Alexa Bank

Alexa Bank is a seamount in Samoa, northwest of Rotuma.[1] The seamount reaches a depth of 18–21 metres (59–69 ft) below sea level and has the appearance of an atoll with a flat top and steep slopes. Some active coral growth takes place at its top, but if it ever was an active atoll it has now drowned. It was probably formed by the Samoa hotspot 24 million years ago, although older volcanism about 40 million years ago has also been identified.

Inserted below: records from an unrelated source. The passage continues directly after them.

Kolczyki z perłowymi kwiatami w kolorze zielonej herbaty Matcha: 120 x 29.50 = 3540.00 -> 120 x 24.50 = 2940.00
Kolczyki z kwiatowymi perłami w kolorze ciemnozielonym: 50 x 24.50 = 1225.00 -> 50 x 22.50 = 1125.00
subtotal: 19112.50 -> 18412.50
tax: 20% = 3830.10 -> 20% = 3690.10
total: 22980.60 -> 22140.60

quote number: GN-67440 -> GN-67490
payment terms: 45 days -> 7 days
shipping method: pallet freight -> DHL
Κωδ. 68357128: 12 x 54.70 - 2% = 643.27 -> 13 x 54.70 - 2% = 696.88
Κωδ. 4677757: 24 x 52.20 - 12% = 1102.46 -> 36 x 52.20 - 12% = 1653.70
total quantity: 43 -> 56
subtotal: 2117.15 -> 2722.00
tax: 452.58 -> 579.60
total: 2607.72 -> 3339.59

Coordinates: 11°35′00″S 175°19′48″E / 11.5833°S 175.33°E

Location of the "Alexa Bank". Flanders Marine Institute.

Geology and geomorphology

Local

Alexa Bank rises to depths of 18–21 metres (59–69 ft),[2] has an eastward elongated flat top[1] and is 150 kilometres (93 mi) long and 20–65 kilometres (12–40 mi) wide, widening towards the west;[3] such dimensions resemble these of Savaii and Upolu in Samoa.[4] The flat top has some features of an atoll including a raised rim, and it may indeed once have been an atoll.[5] The rim is surrounded by a narrow terrace and in turn encloses a much wider terrace, that surrounds the flat top[2] at an average depth of 42 metres (138 ft).[6] The northern and southern flanks are formed by steep scarps, with the eastern slope featuring a terrace at 750 metres (2,460 ft) depth and the western slope extending as a 150 kilometres (93 mi) long volcanic ridge.[3]

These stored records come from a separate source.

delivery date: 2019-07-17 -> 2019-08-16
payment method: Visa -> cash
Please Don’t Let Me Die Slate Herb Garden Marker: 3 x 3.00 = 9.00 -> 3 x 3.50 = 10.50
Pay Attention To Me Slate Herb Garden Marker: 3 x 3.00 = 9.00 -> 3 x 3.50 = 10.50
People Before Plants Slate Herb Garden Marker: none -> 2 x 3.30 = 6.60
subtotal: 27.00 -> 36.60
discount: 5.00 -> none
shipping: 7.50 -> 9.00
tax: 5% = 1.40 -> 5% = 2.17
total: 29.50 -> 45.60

The upper 1,600–800 metres (5,200–2,600 ft) of the Bank are formed by carbonate sediments, while the eastern slope terrace may be part of the original volcanic edifice that was carried to this depth by thermal subsidence of the oceanic crust;[7] seismic data may support the existence of a volcano within the carbonate sediments that form the bulk of Alexa Bank as well.[2] Such thicknesses of the sediments are comparable to these of Bikini Atoll and Eniwetok.[5]

Regional

The seafloor around Alexa Bank has a rough relief, with additional seamounts known as the Louisa Bank, Morton Bank, Penguin Bank and Turpie Bank nearby;[8] the last two are often considered to be part of Alexa Bank.[4] The 4,000 metres (13,000 ft) deep Alexa Trough lies west and south of Alexa Bank[9] and is part of the Vitiaz Trench,[10] connecting it with the Tonga Trench.[11] The bank itself is part of the "Melanesian Border Plateau", a group of seamounts and islands along the Vitiaz Trench that are mostly of volcanic origin.[12]

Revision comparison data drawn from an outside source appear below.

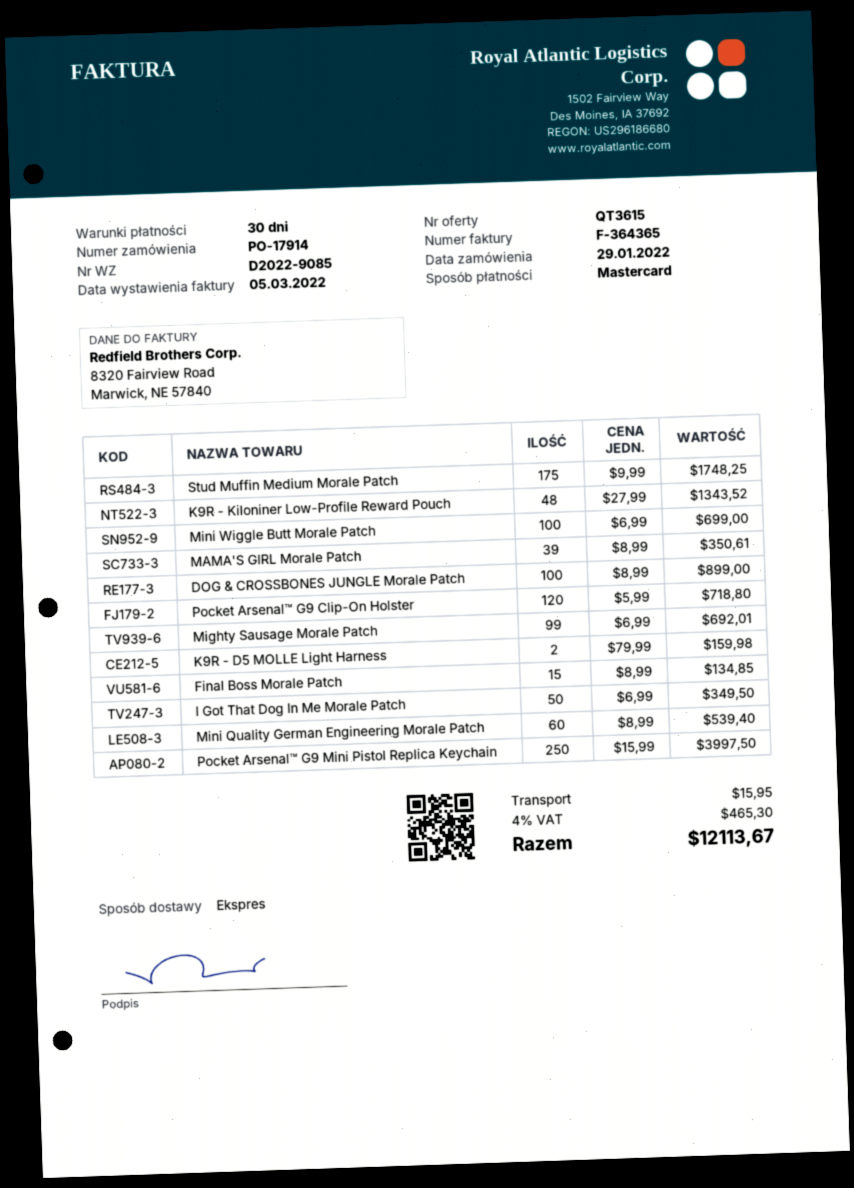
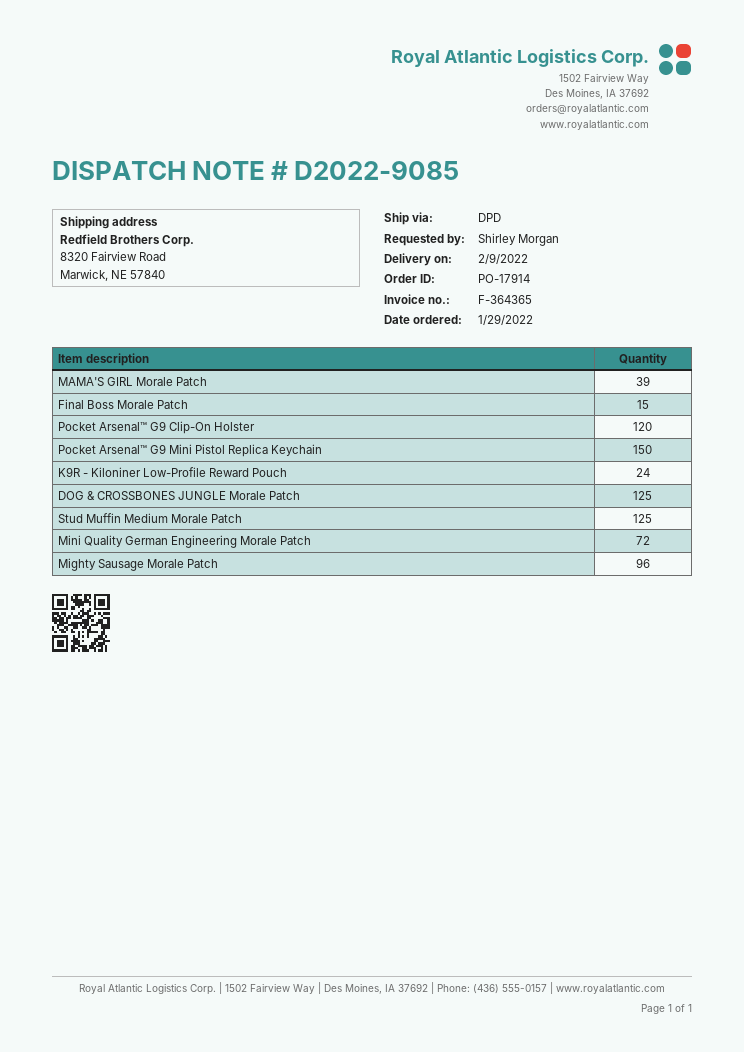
shipping method: express -> DPD
Stud Muffin Medium Morale Patch: 175 -> 125
K9R - Kiloniner Low-Profile Reward Pouch: 48 -> 24
Mini Wiggle Butt Morale Patch: 100 -> none
DOG & CROSSBONES JUNGLE Morale Patch: 100 -> 125
Mighty Sausage Morale Patch: 99 -> 96
K9R - D5 MOLLE Light Harness: 2 -> none
I Got That Dog In Me Morale Patch: 50 -> none
Mini Quality German Engineering Morale Patch: 60 -> 72
Pocket Arsenal™ G9 Mini Pistol Replica Keychain: 250 -> 150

Alexa Bank appears to be the westernmost extension of the Samoa hotspot trail, which has covered a length of 1,700 kilometres (1,100 mi) at least.[13] The hotspot trail is in part coincident with a large group of islands and seamounts which were probably formed by the same hotspot but also featured substantial postshield volcanism, probably owing to tectonic phenomena triggered by the Tonga Trench close by.[14] The seafloor is part of the Pacific Plate.[15]

Composition

Samples dredged from the Alexa Bank include basaltic rocks[16] and have alkali basalt to tholeiitic composition.[12] Isotope data display affinities to these from other Samoan volcanoes.[17] Other rocks dredged from the seamount are argillite, breccia, shale and siltstone[16] but they may not have originated on Alexa Bank proper.[18]

Geologic history

Rocks from Alexa Bank have been dated to be 37[16]–36.9 million years old[12] and may be a product of Eocene volcanism.[10] More recent age estimates are 24 million years ago,[13] while fossil data have been inferred to justify a Cretaceous age.[19]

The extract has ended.